[BBLISA] Chucking samba

[Tom Fitzgerald]

> So I was thinking of ditching Samba for AFS.

Being at MIT of course I'm biased, but I like AFS.  The most common gotchas
seem to be:

- It's a total pain to set up.  Getting the first client to talk to the first
server results in 60% of the pain you will suffer overall.

- A small amount of carelessness ("Ooh, did I want 'vos zap' or 'vos delentry'
there?") can cause vast amounts of damage.

- Problems can be tough to track down (this is no different from AD/SMB/Samba,
but don't expect anything better).

- AFS semantics confuse many applications so you need to do extra work to
comfort them.  They get unhappy when file mode bits don't match the access
they actually have, and what happens when they can't write files due to
quota issues.

- AFS clients behind NATs have historically not worked well - most of the
problems have been fixed, but only very recently so subtle problems
might still exist.  (On the other hand most ISPs block SMB completely.)

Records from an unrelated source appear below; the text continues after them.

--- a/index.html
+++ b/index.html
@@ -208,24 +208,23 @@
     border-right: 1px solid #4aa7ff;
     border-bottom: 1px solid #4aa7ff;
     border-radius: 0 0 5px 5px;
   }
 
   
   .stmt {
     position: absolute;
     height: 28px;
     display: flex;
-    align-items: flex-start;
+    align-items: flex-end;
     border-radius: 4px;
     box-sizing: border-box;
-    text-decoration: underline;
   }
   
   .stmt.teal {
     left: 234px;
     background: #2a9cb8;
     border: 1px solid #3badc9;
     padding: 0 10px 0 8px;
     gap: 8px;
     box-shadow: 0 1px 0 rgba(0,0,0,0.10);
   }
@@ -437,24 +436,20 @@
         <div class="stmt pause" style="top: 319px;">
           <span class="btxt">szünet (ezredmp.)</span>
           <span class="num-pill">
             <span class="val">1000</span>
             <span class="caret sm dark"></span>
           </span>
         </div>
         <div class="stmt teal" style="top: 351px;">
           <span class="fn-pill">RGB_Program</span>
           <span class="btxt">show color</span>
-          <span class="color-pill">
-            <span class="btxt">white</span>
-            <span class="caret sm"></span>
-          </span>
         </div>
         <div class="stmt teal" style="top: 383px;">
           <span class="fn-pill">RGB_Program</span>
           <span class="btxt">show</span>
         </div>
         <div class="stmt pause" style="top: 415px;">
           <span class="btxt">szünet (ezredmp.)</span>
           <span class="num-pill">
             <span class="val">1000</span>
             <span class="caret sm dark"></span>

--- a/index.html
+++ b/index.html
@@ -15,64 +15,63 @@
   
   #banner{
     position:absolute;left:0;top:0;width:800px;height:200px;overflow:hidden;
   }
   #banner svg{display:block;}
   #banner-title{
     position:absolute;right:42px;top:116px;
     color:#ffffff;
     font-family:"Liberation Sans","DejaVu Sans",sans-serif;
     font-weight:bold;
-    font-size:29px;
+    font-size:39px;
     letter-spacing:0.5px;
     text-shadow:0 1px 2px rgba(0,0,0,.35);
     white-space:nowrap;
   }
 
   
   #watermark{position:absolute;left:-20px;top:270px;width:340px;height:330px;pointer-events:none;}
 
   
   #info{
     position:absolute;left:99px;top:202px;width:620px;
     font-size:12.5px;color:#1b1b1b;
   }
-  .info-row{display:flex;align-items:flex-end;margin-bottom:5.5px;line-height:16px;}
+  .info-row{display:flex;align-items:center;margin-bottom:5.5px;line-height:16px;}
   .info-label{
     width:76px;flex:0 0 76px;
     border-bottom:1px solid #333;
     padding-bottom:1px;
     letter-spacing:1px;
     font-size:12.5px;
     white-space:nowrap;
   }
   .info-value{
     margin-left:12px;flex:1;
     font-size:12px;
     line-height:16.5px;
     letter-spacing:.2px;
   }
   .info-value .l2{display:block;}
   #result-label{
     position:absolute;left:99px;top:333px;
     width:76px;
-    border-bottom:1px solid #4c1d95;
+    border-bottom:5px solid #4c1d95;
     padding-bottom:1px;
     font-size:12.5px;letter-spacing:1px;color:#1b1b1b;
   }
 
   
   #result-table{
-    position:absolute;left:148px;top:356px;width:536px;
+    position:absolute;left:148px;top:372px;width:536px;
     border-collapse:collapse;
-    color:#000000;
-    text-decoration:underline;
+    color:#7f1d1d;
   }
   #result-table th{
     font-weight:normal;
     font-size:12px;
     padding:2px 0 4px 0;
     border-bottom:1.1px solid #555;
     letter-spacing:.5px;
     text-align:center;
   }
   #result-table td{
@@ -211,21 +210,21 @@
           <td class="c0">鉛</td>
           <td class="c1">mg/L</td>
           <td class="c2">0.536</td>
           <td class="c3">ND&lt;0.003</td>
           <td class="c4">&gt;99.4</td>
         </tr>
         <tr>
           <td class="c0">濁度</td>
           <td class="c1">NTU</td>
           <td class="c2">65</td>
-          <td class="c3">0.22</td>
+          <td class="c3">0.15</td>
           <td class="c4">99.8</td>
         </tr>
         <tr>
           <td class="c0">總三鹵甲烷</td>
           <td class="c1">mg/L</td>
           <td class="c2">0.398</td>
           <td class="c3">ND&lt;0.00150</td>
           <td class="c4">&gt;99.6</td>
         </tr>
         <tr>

- Windows flavors below "Professional" ("Starter", "Home", "Media Center")
do not work well, and 64-bit versions of Windows require extra effort.

- AFS interacts badly with some security packages like Norton Internet
Security.

On the other hand, big advantages of AFS (other than the sophisticated yet
useful ACLs which you mention) are performance over slow links and the
ability to move volumes between servers without interrupting access, and
you don't mention them at all.  If they aren't important to you then your
time might be better spent figuring out what's wrong with the samba setup
than building a whole new AFS infrastructure.

These days, I use AFS for almost everything.  I keep Samba shares for things
that need to be accessed from strange PCs that don't have OpenAFS installed
or that I don't want to type my Kerberos password into, that's it.